Si orando soy dèbil

 


 

Tenemos un amigo al cuál las personas le preguntan: ¿Por què te levantàs tan temprano si ya no tenès obligaciones como antes? La respuesta que diò fue muy sencilla: “Si orando peco… què fuera de mì si no lo hiciera, y, a esa hora nadie me estorba”, nos hizo recordar el verso que escribiera el apóstol Pablo estando en Corinto: “Orar sin cesar” (1ª Tesalonicenses 5:16). Ahora entendemos mejor aquellas porciones de las escrituras en donde nos dicen: “Y Abraham levantò altar a Jehovà” (Gènesis 12:6-7; 22:9-19; 26:25). Y entendemos el por què Cristo se retirò tantas veces a orar a solas, lejos hasta de sus discípulos.

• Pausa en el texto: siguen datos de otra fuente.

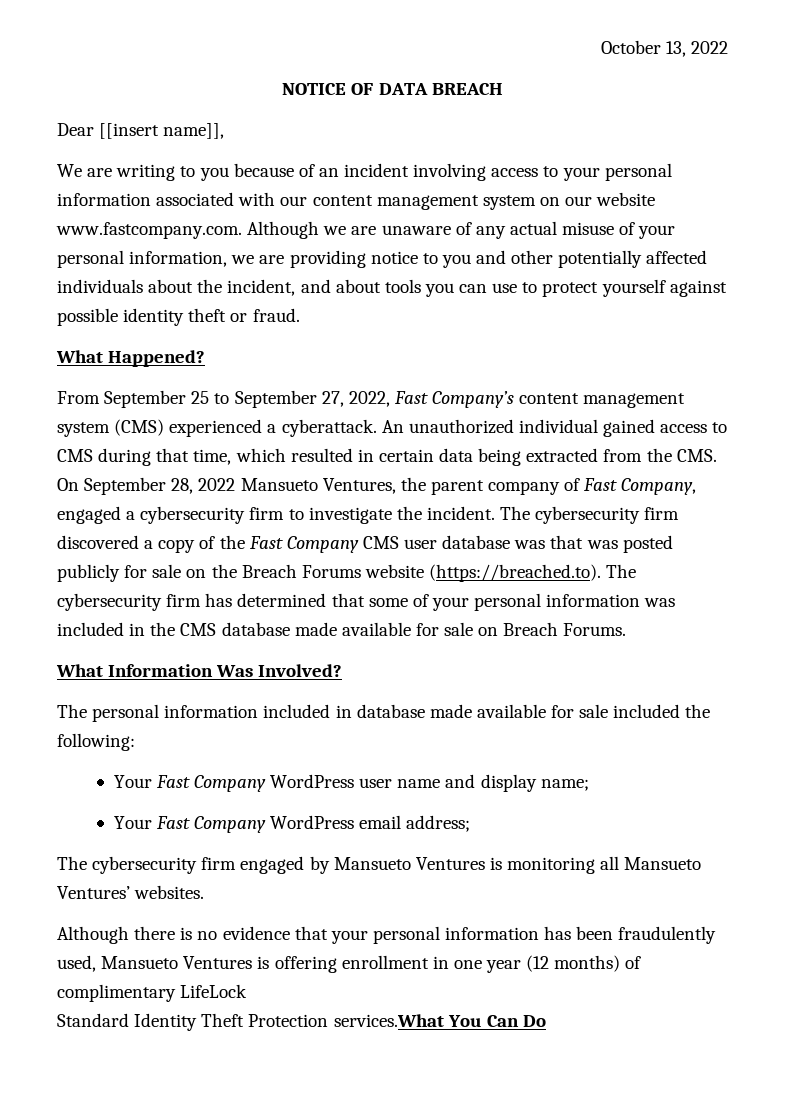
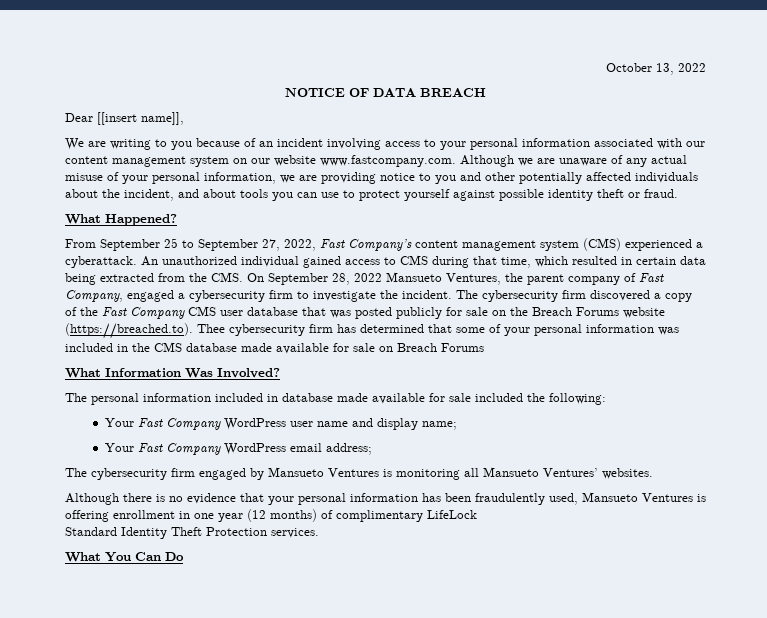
- The cybersecurity firm discovered a copy of the Fast Company CMS user database was that was posted publicly for sale on the Breach Forums website (https://breached.to). The cybersecurity firm has determined that some of your personal information was included in the CMS database made available for sale on Breach Forums.
+ The cybersecurity firm discovered a copy of the Fast Company CMS user database that was posted publicly for sale on the Breach Forums website (https://breached.to). Thee cybersecurity firm has determined that some of your personal information was included in the CMS database made available for sale on Breach Forums
- Standard Identity Theft Protection services.What You Can Do
+ Standard Identity Theft Protection services.
+ What You Can Do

La oración, como dijo el amigo, nos une tanto a Dios, que cuando la tentación llega nos aleja de ella porque el Espìritu de Dios nos reprende para no hacer lo malo, y nos recuerda todos los beneficios que hemos recibido para tener gratitud. Por ello, la expresión: “Si orando peco… què fuera de mì si no lo hiciera”, es valedera. Meditemos.

 

Señor: Danos un honesto celo por tu casa.